Pelemahan Karet Dinilai Picu Penurunan Daya Beli di Sumut
Dailyklik.id, MEDAN - Sejumlah pengamat ekonomi menilai pelemahan kinerja industri karet menjadi faktor pemicu utama penurunan daya beli masyarakat di Sumut. Krisis ekonomi berpeluang terjadi jika harga barang mengalami kenaikan saat daya beli belum membaik.
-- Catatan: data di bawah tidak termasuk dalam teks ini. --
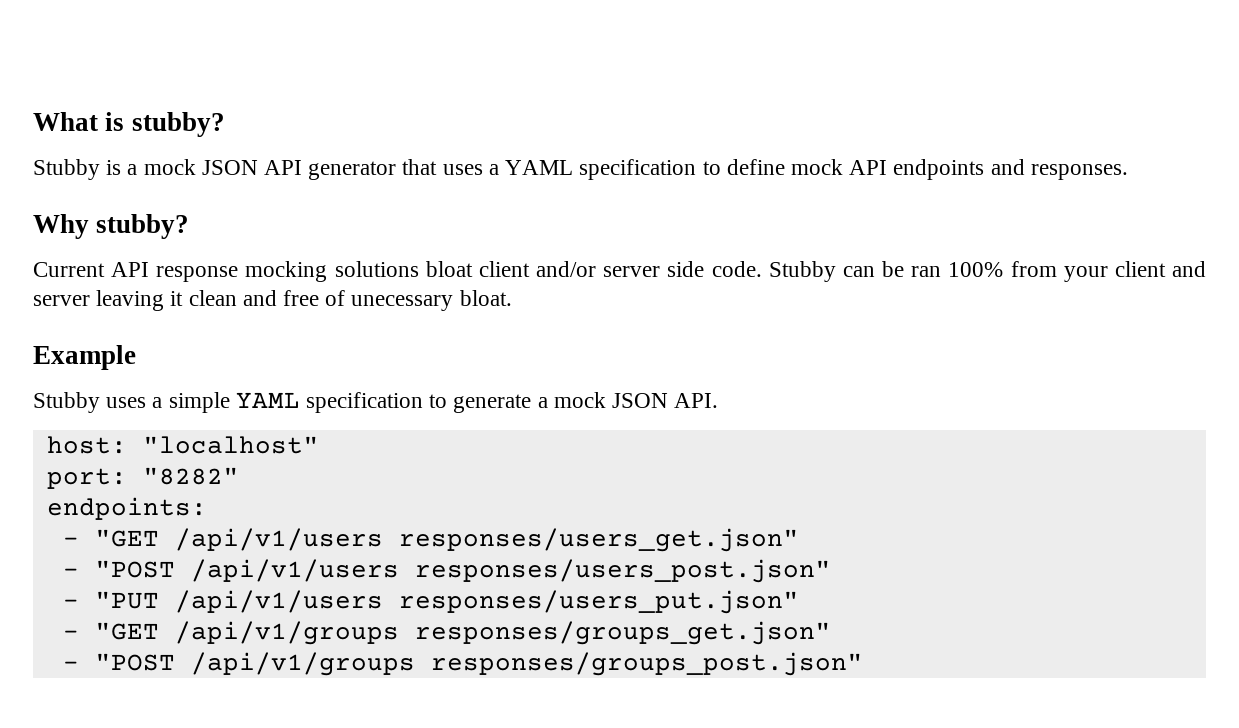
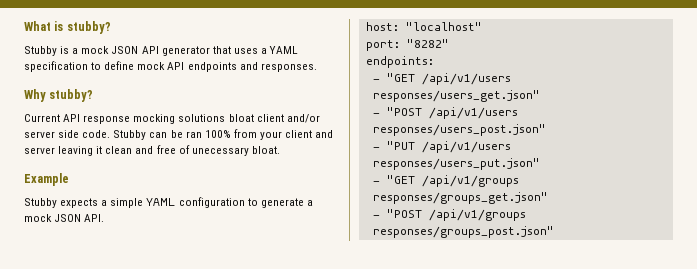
- Stubby uses a simple YAML specification to generate a mock JSON API.
+ Stubby expects a simple YAML configuration to generate a mock JSON API.

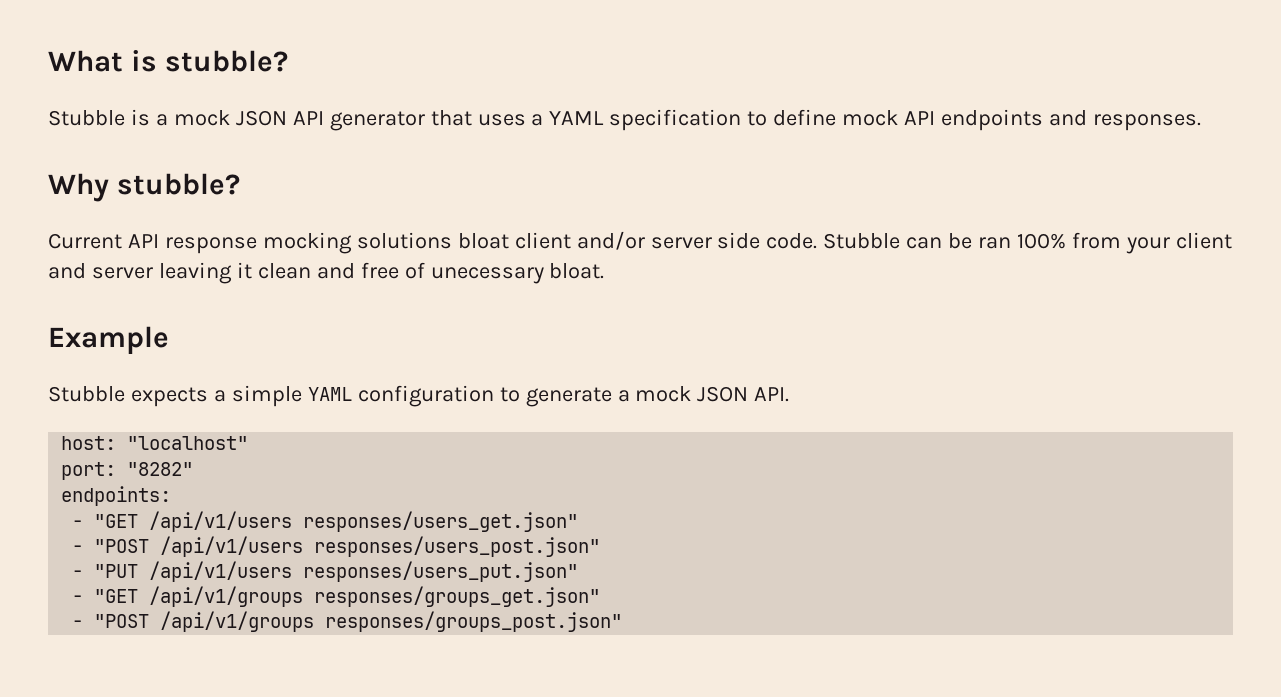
- What is stubby?
- Stubby is a mock JSON API generator that uses a YAML specification to define mock API endpoints and responses.
+ What is stubble?
+ Stubble is a mock JSON API generator that uses a YAML specification to define mock API endpoints and responses.
- Why stubby?
+ Why stubble?
- Stubby can be ran 100% from your client and server leaving it clean and free of unecessary bloat.
+ Stubble can be ran 100% from your client and server leaving it clean and free of unecessary bloat.
- Stubby expects a simple YAML configuration to generate a mock JSON API.
+ Stubble expects a simple YAML configuration to generate a mock JSON API.

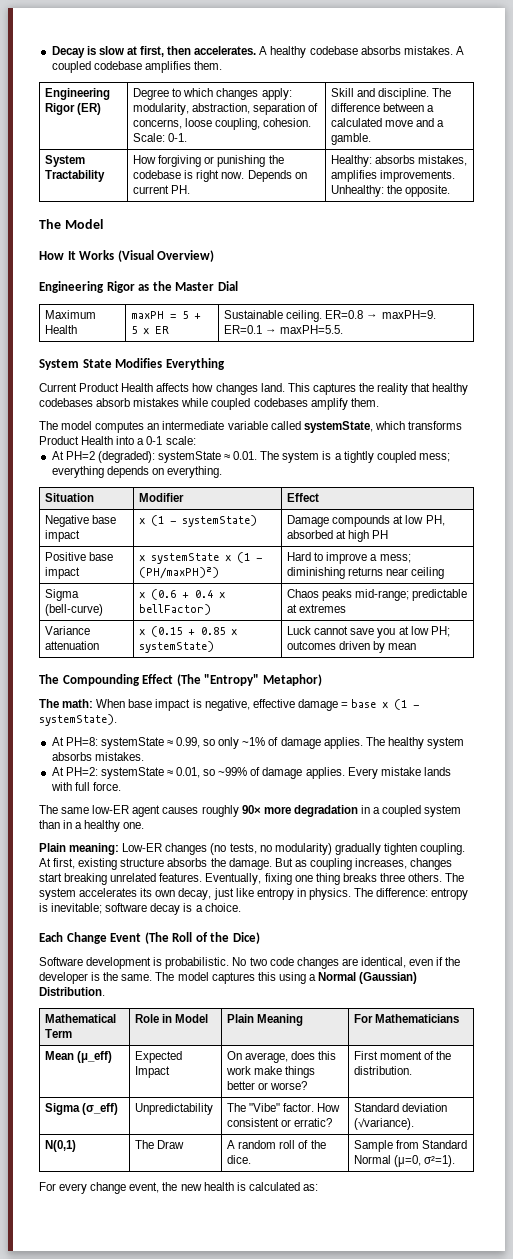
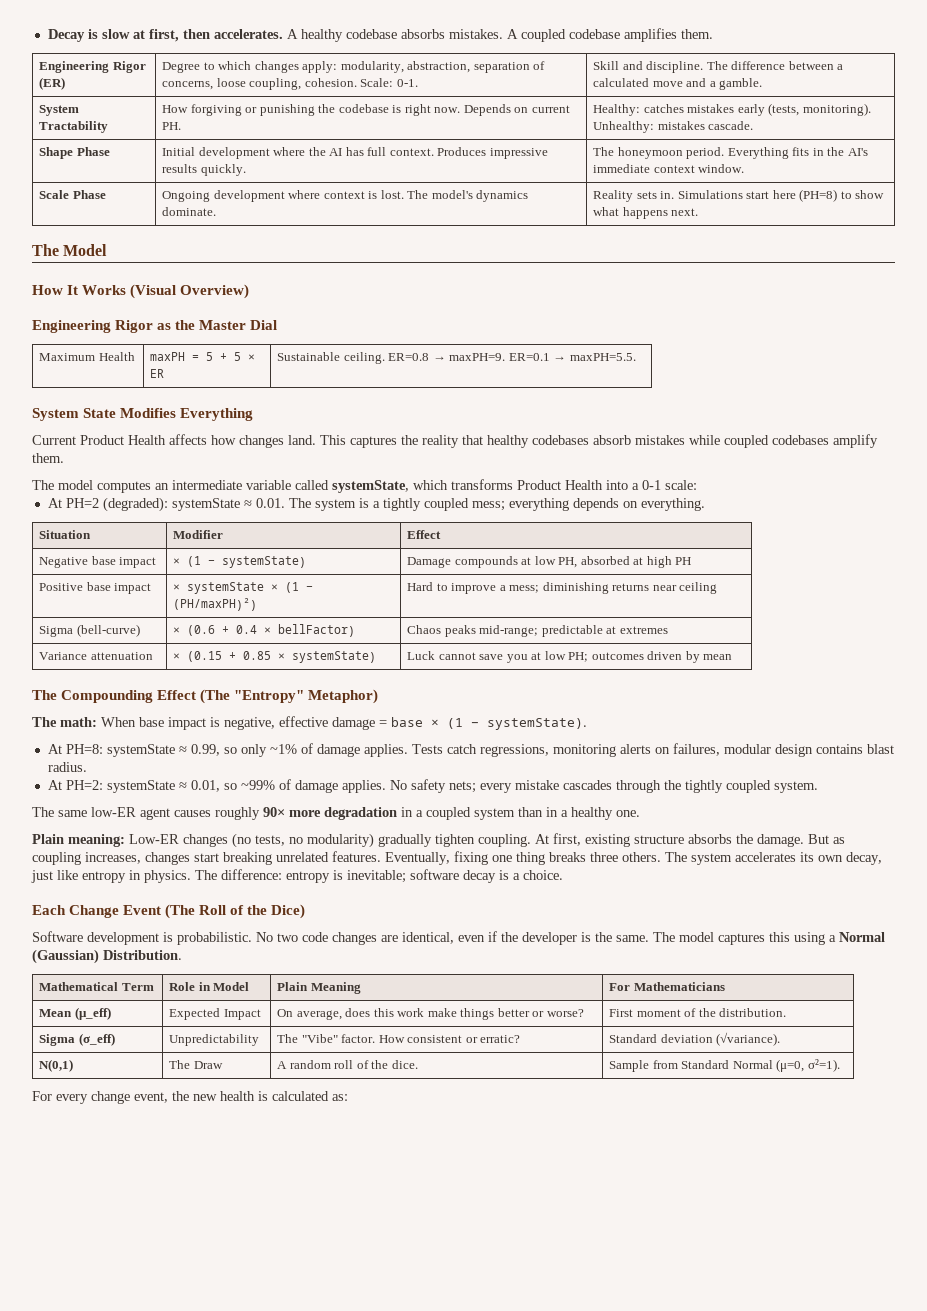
- System Tractability | How forgiving or punishing the codebase is right now. Depends on current PH. | Healthy: absorbs mistakes, amplifies improvements. Unhealthy: the opposite.
+ System Tractability | How forgiving or punishing the codebase is right now. Depends on current PH. | Healthy: catches mistakes early (tests, monitoring). Unhealthy: mistakes cascade.
+ Shape Phase | Initial development where the AI has full context. Produces impressive results quickly. | The honeymoon period. Everything fits in the AI's immediate context window.
+ Scale Phase | Ongoing development where context is lost. The model's dynamics dominate. | Reality sets in. Simulations start here (PH=8) to show what happens next.
- The healthy system absorbs mistakes.
+ Tests catch regressions, monitoring alerts on failures, modular design contains blast radius.
- Every mistake lands with full force.
+ No safety nets; every mistake cascades through the tightly coupled system.

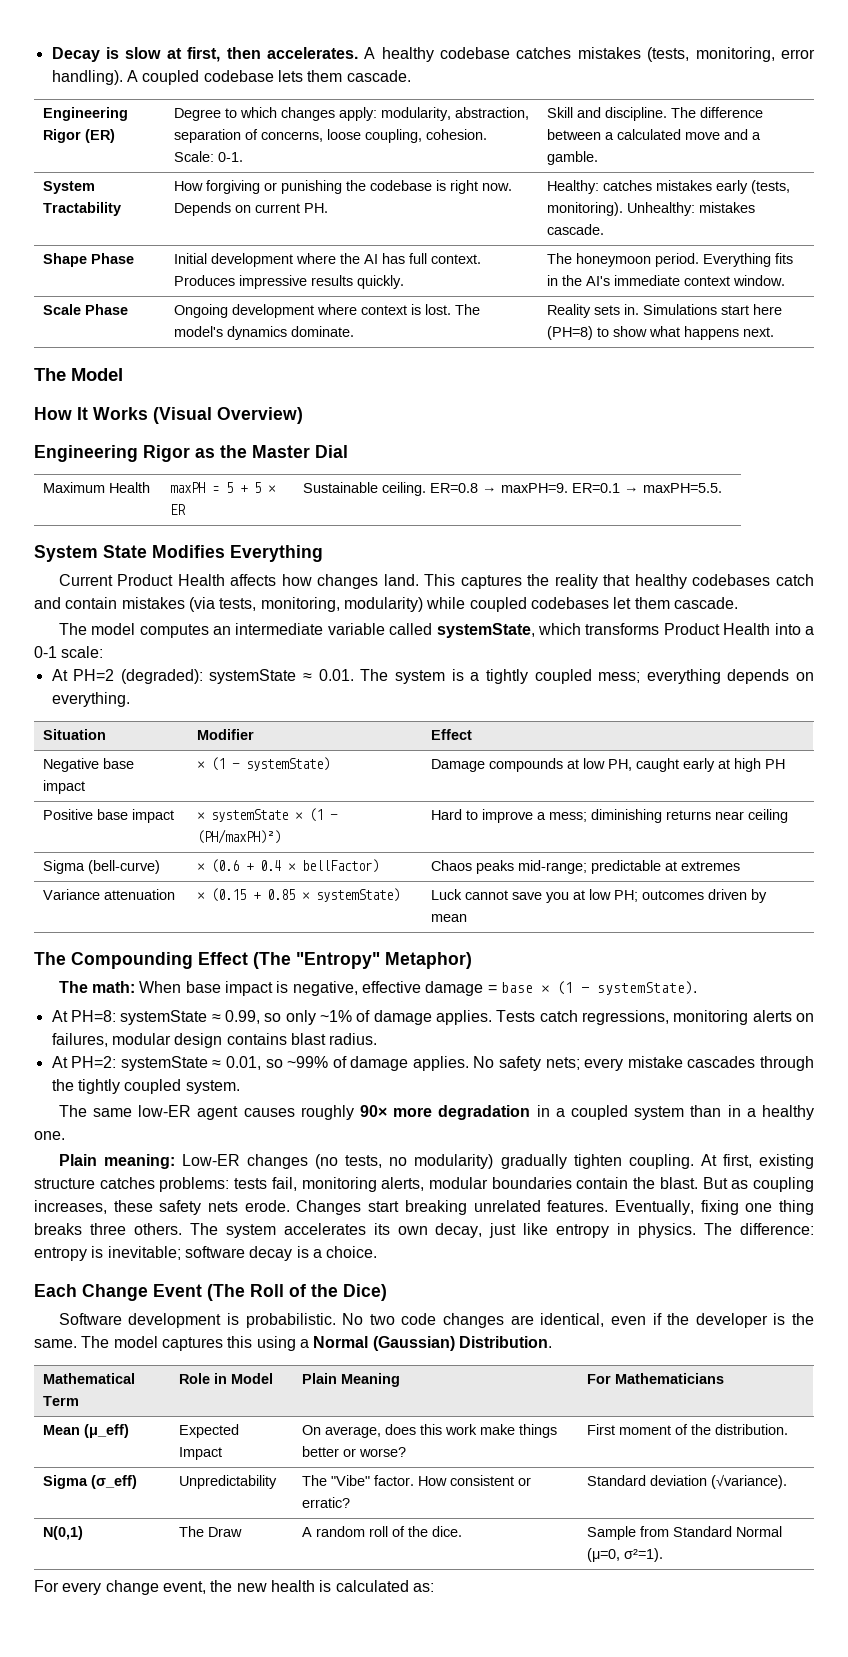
- A healthy codebase absorbs mistakes. A coupled codebase amplifies them.
+ A healthy codebase catches mistakes (tests, monitoring, error handling). A coupled codebase lets them cascade.
- This captures the reality that healthy codebases absorb mistakes while coupled codebases amplify them.
+ This captures the reality that healthy codebases catch and contain mistakes (via tests, monitoring, modularity) while coupled codebases let them cascade.
- Negative base impact | × (1 − systemState) | Damage compounds at low PH, absorbed at high PH
+ Negative base impact | × (1 − systemState) | Damage compounds at low PH, caught early at high PH
- At first, existing structure absorbs the damage. But as coupling increases, changes start breaking unrelated features.
+ At first, existing structure catches problems: tests fail, monitoring alerts, modular boundaries contain the blast. But as coupling increases, these safety nets erode. Changes start breaking unrelated features.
"Yang memicu penurunan daya beli adalah pelemahan kinerja industri pengolahan sumber daya alam Sumut, khususnya perkebunan karet," ungkap Gunawan Benjamin, Pengamat Ekonomi dari Universitas Islam Negeri Sumatera Utara, Jumat (4/10).
Dia menjelaskan, sampai dengan 2010 karet menjadi komoditas ekspor Sumut ke Jepang dan negara-negara lain di Eropa. Namun setelah itu, krisis ekonomi Amerika Serikat menekan pertumbuhan kinerja ekspor karet Sumut hingga stagnan.
Kapasitas produksi sejumlah perusahaan karet yang bertahan pun hanya pada kisaran 40%. Selebihnya memilih tutup sehingga memicu PHK dan menekan daya beli masyarakat.